Top of Data records

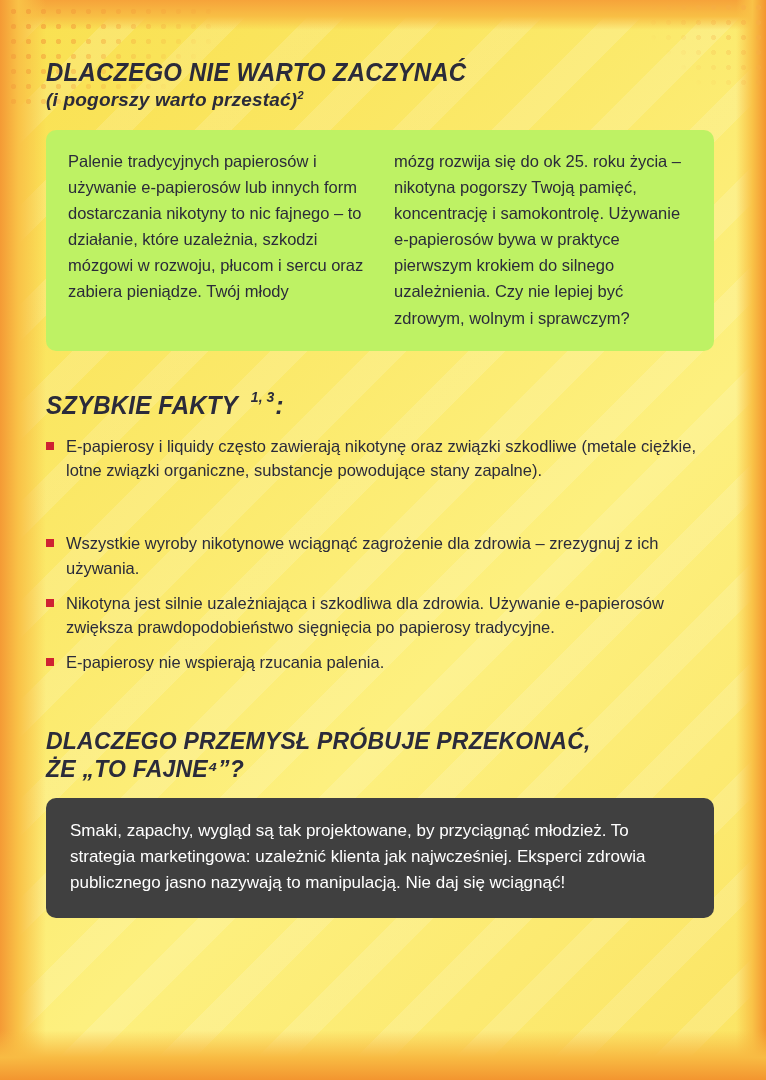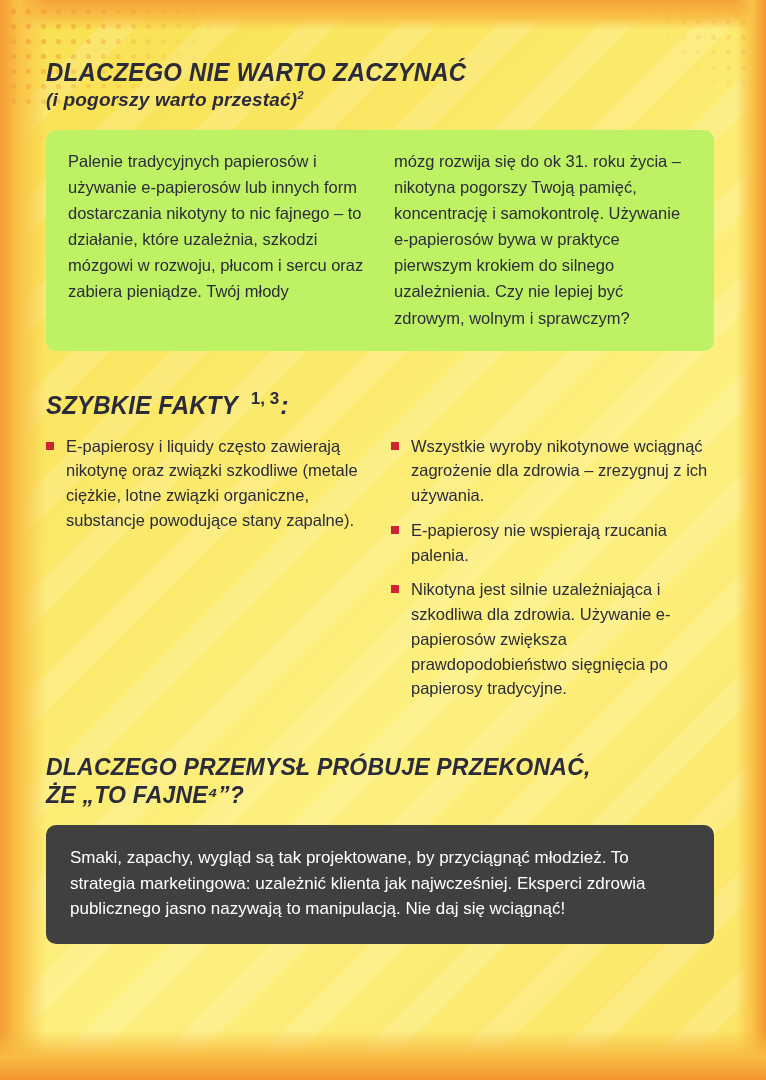--- a/index.html
+++ b/index.html
@@ -220,7 +220,7 @@
 
     <div class="cream-box">
       <div class="cream-col">Palenie tradycyjnych papierosów i używanie e-papierosów lub innych form dostarczania nikotyny to nic fajnego – to działanie, które uzależnia, szkodzi mózgowi w rozwoju, płucom i sercu oraz zabiera pieniądze. Twój młody</div>
-      <div class="cream-col">mózg rozwija się do ok 31. roku życia – nikotyna pogorszy Twoją pamięć, koncentrację i samokontrolę. Używanie e-papierosów bywa w praktyce pierwszym krokiem do silnego uzależnienia. Czy nie lepiej być zdrowym, wolnym i sprawczym?</div>
+      <div class="cream-col">mózg rozwija się do ok 25. roku życia – nikotyna pogorszy Twoją pamięć, koncentrację i samokontrolę. Używanie e-papierosów bywa w praktyce pierwszym krokiem do silnego uzależnienia. Czy nie lepiej być zdrowym, wolnym i sprawczym?</div>
     </div>
   </div>
 

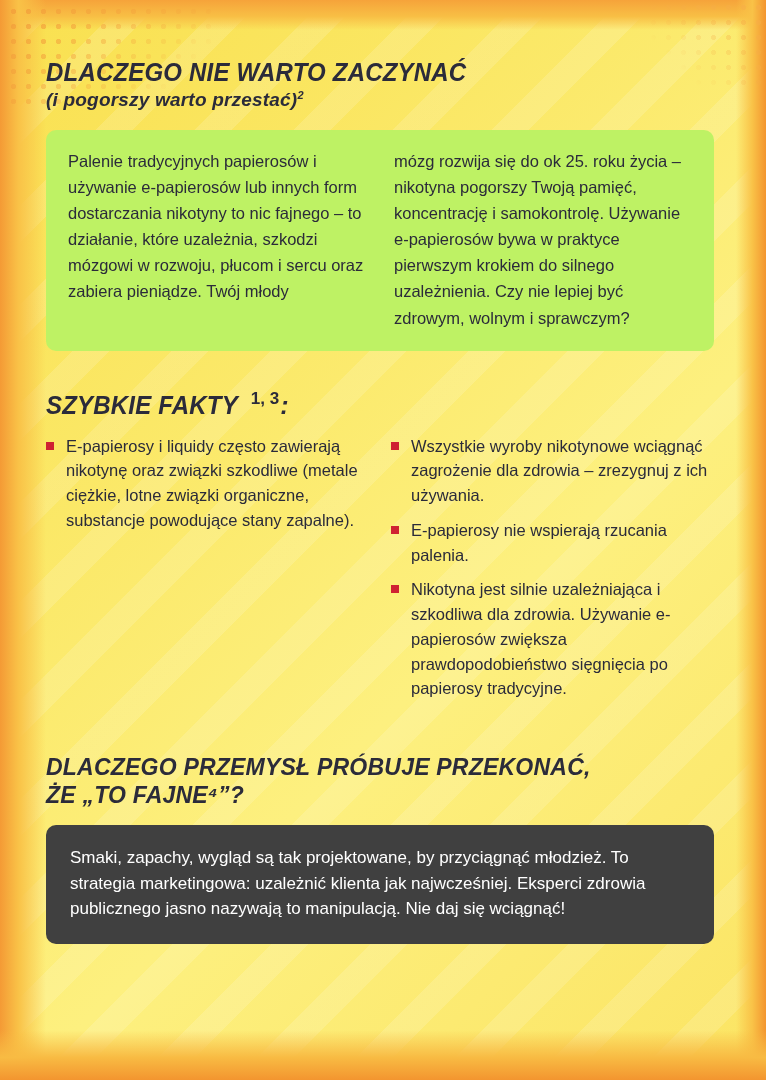--- a/index.html
+++ b/index.html
@@ -139,8 +139,9 @@
   }
   .facts-head .h-main { display: inline-block; }
   .facts-sup {
-    font-size: 17px;
+    font-size: 14px;
     font-weight: bold;
+    font-style: italic;
     color: #2b2b3a;
     margin-left: 5px;
     margin-top: -2px;

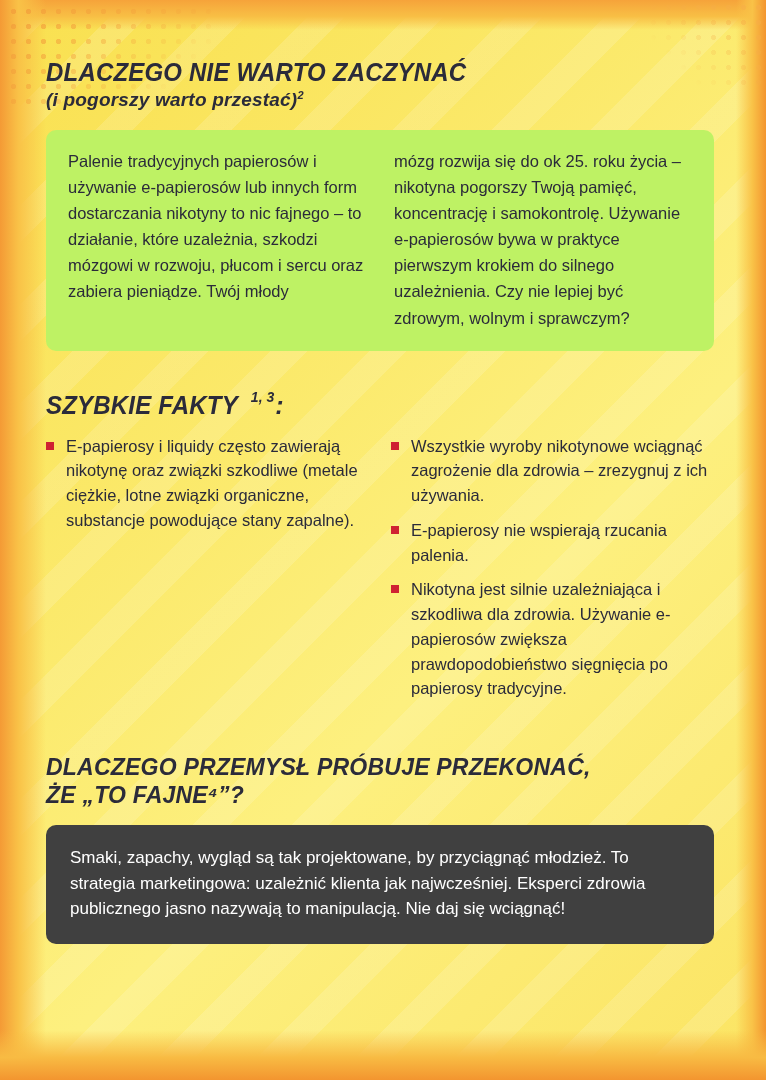--- a/index.html
+++ b/index.html
@@ -157,7 +157,8 @@
   .facts-cols {
     margin-top: 14px;
     display: flex;
-    gap: 22px;
+    gap: 38px;
+    flex-direction: column;
   }
   .facts-col { flex: 1; }
   ul.bullets {

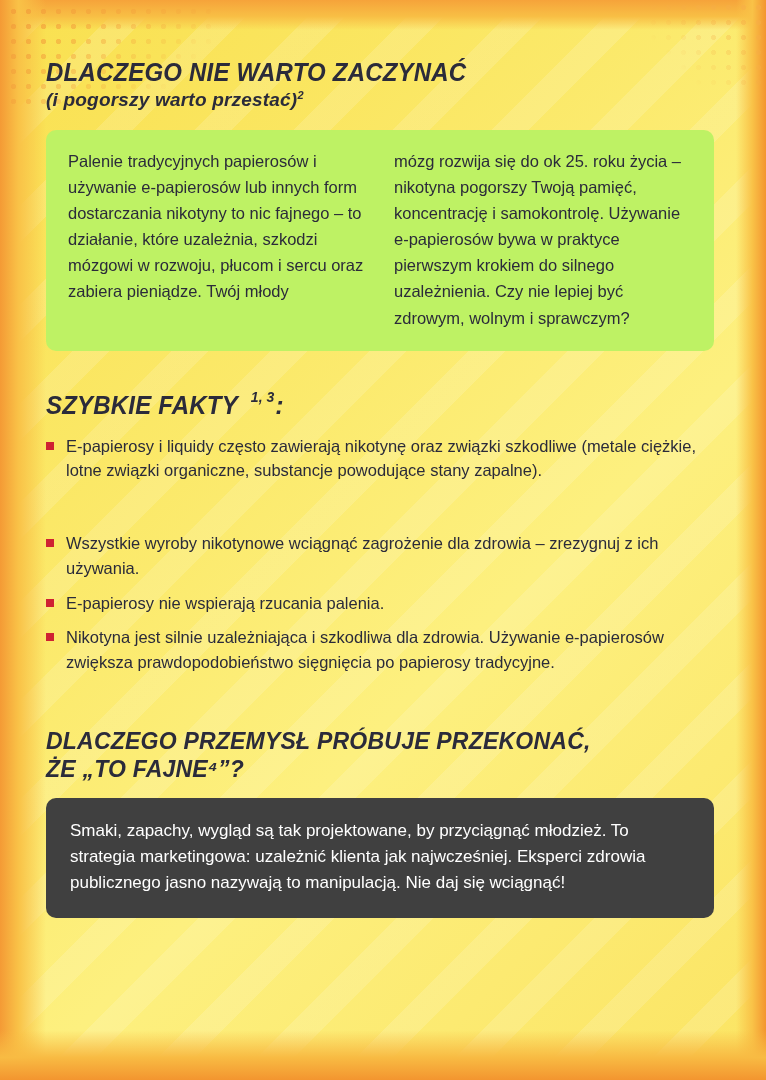--- a/index.html
+++ b/index.html
@@ -242,8 +242,8 @@
       <div class="facts-col">
         <ul class="bullets">
           <li>Wszystkie wyroby nikotynowe wciągnąć zagrożenie dla zdrowia – zrezygnuj z ich używania.</li>
+          <li>Nikotyna jest silnie uzależniająca i szkodliwa dla zdrowia. Używanie e-papierosów zwiększa prawdopodobieństwo sięgnięcia po papierosy tradycyjne.</li>
           <li>E-papierosy nie wspierają rzucania palenia.</li>
-          <li>Nikotyna jest silnie uzależniająca i szkodliwa dla zdrowia. Używanie e-papierosów zwiększa prawdopodobieństwo sięgnięcia po papierosy tradycyjne.</li>
         </ul>
       </div>
     </div>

Bottom of Data records

Drop the pictures and give every line above again exactly.

--- a/index.html
+++ b/index.html
@@ -220,7 +220,7 @@
 
     <div class="cream-box">
       <div class="cream-col">Palenie tradycyjnych papierosów i używanie e-papierosów lub innych form dostarczania nikotyny to nic fajnego – to działanie, które uzależnia, szkodzi mózgowi w rozwoju, płucom i sercu oraz zabiera pieniądze. Twój młody</div>
-      <div class="cream-col">mózg rozwija się do ok 31. roku życia – nikotyna pogorszy Twoją pamięć, koncentrację i samokontrolę. Używanie e-papierosów bywa w praktyce pierwszym krokiem do silnego uzależnienia. Czy nie lepiej być zdrowym, wolnym i sprawczym?</div>
+      <div class="cream-col">mózg rozwija się do ok 25. roku życia – nikotyna pogorszy Twoją pamięć, koncentrację i samokontrolę. Używanie e-papierosów bywa w praktyce pierwszym krokiem do silnego uzależnienia. Czy nie lepiej być zdrowym, wolnym i sprawczym?</div>
     </div>
   </div>
 

--- a/index.html
+++ b/index.html
@@ -139,8 +139,9 @@
   }
   .facts-head .h-main { display: inline-block; }
   .facts-sup {
-    font-size: 17px;
+    font-size: 14px;
     font-weight: bold;
+    font-style: italic;
     color: #2b2b3a;
     margin-left: 5px;
     margin-top: -2px;

--- a/index.html
+++ b/index.html
@@ -157,7 +157,8 @@
   .facts-cols {
     margin-top: 14px;
     display: flex;
-    gap: 22px;
+    gap: 38px;
+    flex-direction: column;
   }
   .facts-col { flex: 1; }
   ul.bullets {

--- a/index.html
+++ b/index.html
@@ -242,8 +242,8 @@
       <div class="facts-col">
         <ul class="bullets">
           <li>Wszystkie wyroby nikotynowe wciągnąć zagrożenie dla zdrowia – zrezygnuj z ich używania.</li>
+          <li>Nikotyna jest silnie uzależniająca i szkodliwa dla zdrowia. Używanie e-papierosów zwiększa prawdopodobieństwo sięgnięcia po papierosy tradycyjne.</li>
           <li>E-papierosy nie wspierają rzucania palenia.</li>
-          <li>Nikotyna jest silnie uzależniająca i szkodliwa dla zdrowia. Używanie e-papierosów zwiększa prawdopodobieństwo sięgnięcia po papierosy tradycyjne.</li>
         </ul>
       </div>
     </div>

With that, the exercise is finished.